Wir haben gemeinsam dafür gekämpft, dass die Landespolitik wieder mehr Gestaltungsspielraum erhält. Wir sollten die se Spielräume nun auch mutig nutzen und uns nicht hinter Absprachen zwischen den Bundesländern verstecken. Es war in diesem Zusammenhang entlarvend, dass die Sozialministerin in der Pressemitteilung, mit der sie den Gesetzentwurf am 24. April vorgestellt hat, fast entschuldigend gesagt hat, dieser Gesetzentwurf entspreche den Vorschlägen der Gesundheitsminister der Länder. Sehr geehrte Frau Ministerin, so war die Föderalismusreform nicht gemeint. Wir haben nicht um mehr landespolitische Kompetenzen gekämpft, damit wir die se Kompetenzen bei der ersten Gelegenheit auf dem Altar einer bundesweit einheitlichen Regelung wieder opfern.
(Beifall bei der SPD und des Abg. Hans-Ulrich Sckerl GRÜNE – Zuruf des Abg. Dr. Hans-Peter Wetzel FDP/DVP)
Das Argument, man wolle in Deutschland beim Nichtraucherschutz einen Flickenteppich unterschiedlicher Regelungen vermeiden, kann in diesem Zusammenhang ja wohl nicht ernst gemeint gewesen sein. Wenn Sie das Argument einer bundeseinheitlichen Regelung für das Gaststättenwesen für so gewichtig halten, dann hätten Sie nie die Landeskompetenz für das Gaststättenwesen fordern dürfen. Sie gießen mit solchen Argumenten Öl ins Feuer der Kritiker der Föderalismusreform, die immer behauptet haben, die Länder dürften keine neuen Kompetenzen bekommen, weil angeblich ein Flickenteppich unterschiedlichster Regelungen entstehen würde.
(Abg.
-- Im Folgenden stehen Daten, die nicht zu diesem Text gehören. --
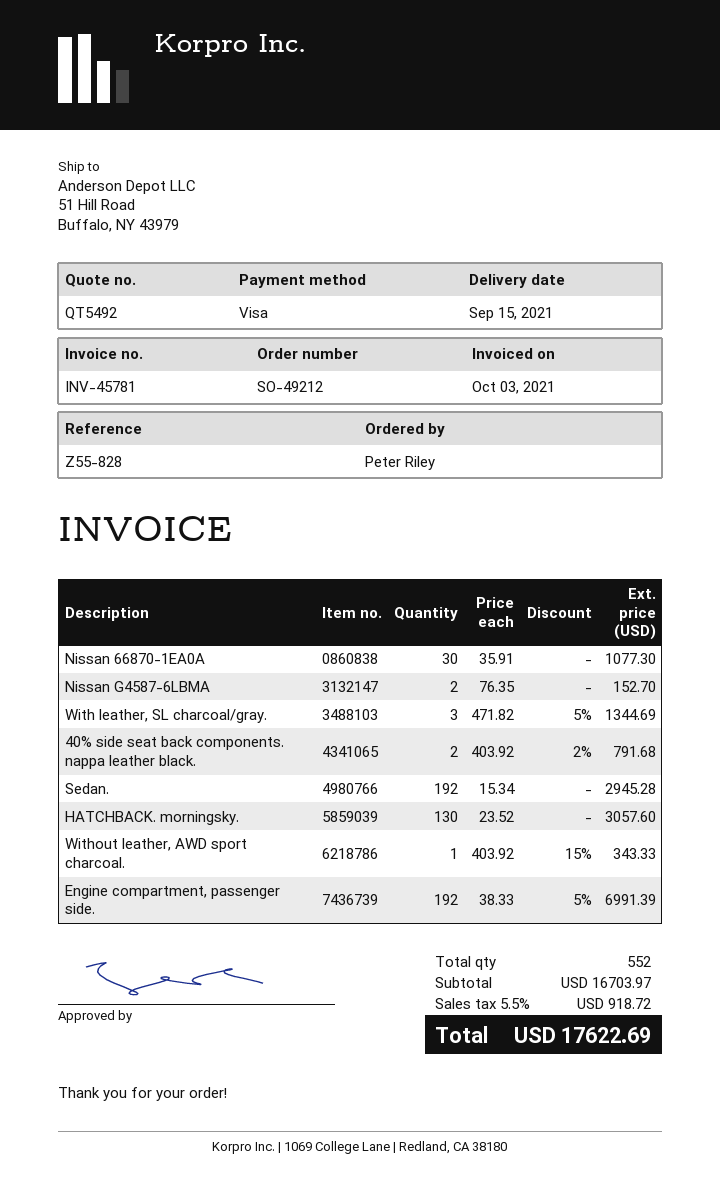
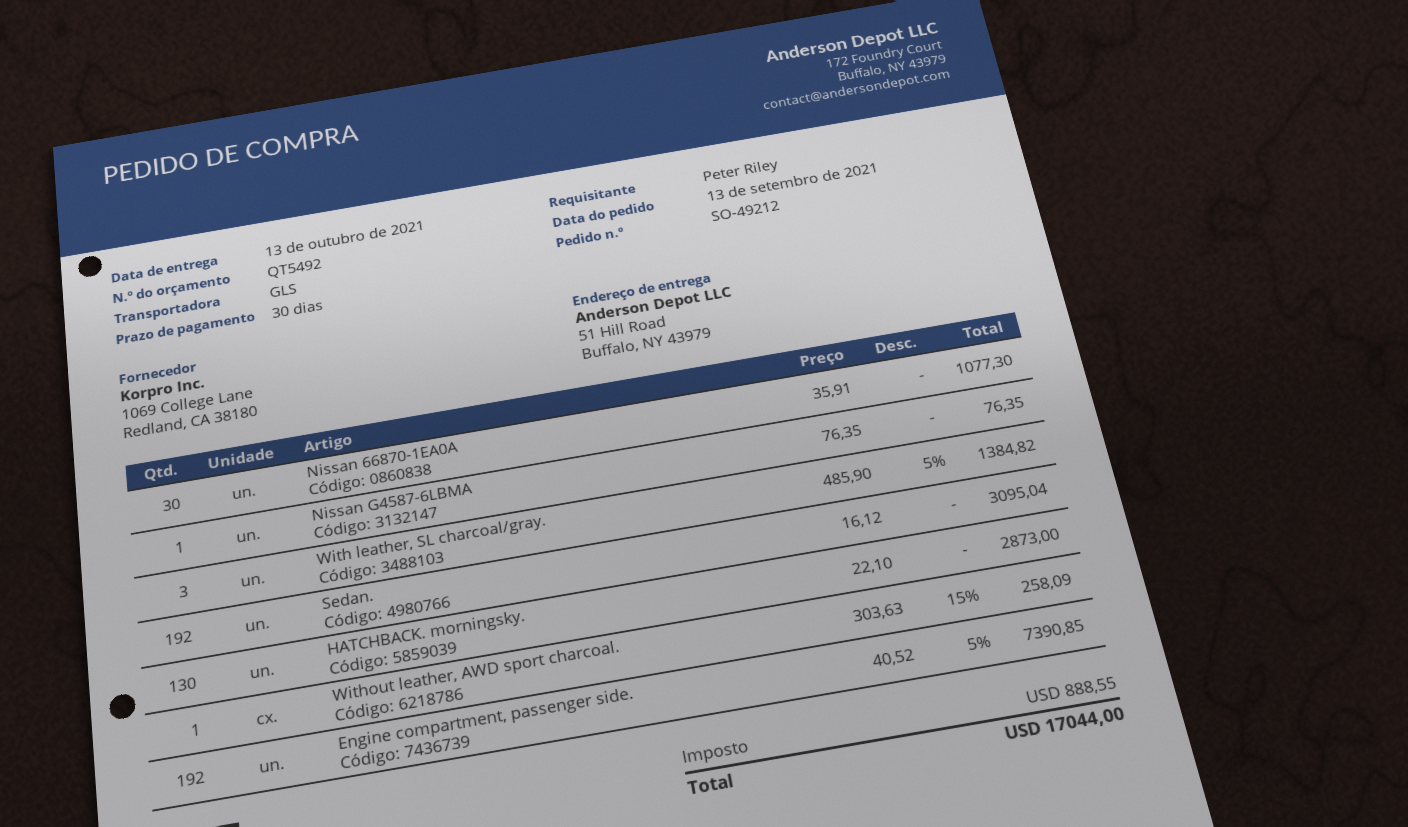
delivery date: 2021-09-15 -> 2021-10-13
Nissan G4587-6LBMA: 2 x 76.35 = 152.70 -> 1 x 76.35 = 76.35
With leather, SL charcoal/gray.: 3 x 471.82 - 5% = 1344.69 -> 3 x 485.90 - 5% = 1384.82
40% side seat back components. nappa leather black.: 2 x 403.92 - 2% = 791.68 -> none
Sedan.: 192 x 15.34 = 2945.28 -> 192 x 16.12 = 3095.04
HATCHBACK. morningsky.: 130 x 23.52 = 3057.60 -> 130 x 22.10 = 2873.00
Without leather, AWD sport charcoal.: 1 x 403.92 - 15% = 343.33 -> 1 x 303.63 - 15% = 258.09
Engine compartment, passenger side.: 192 x 38.33 - 5% = 6991.39 -> 192 x 40.52 - 5% = 7390.85
tax: 918.72 -> 888.55
total: 17622.69 -> 17044.00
Dr. Ulrich Noll FDP/DVP: Das bleibt im Kreis! – Abg. Marianne Wonnay SPD: Es verlängert die Re- dezeit!)
Ich frage nicht, was Sie vom Rauchen halten. Ich wollte nur wissen, wie Sie die Haltung des OBs von Schorndorf beurteilen, der sich für eine Ausnahmeregelung ausspricht. Der ist bei Ihnen ja kein Unbekannter, glaube ich.
Wenn Sie gerade meine Ausführungen verfolgt haben, Herr Heinz, dann werden Sie mit Sicherheit vernommen haben, dass wir in der Fraktion hierzu eine andere Meinung haben als der OB von Schorndorf. Auch dies ist in einer föderalen Welt durchaus möglich.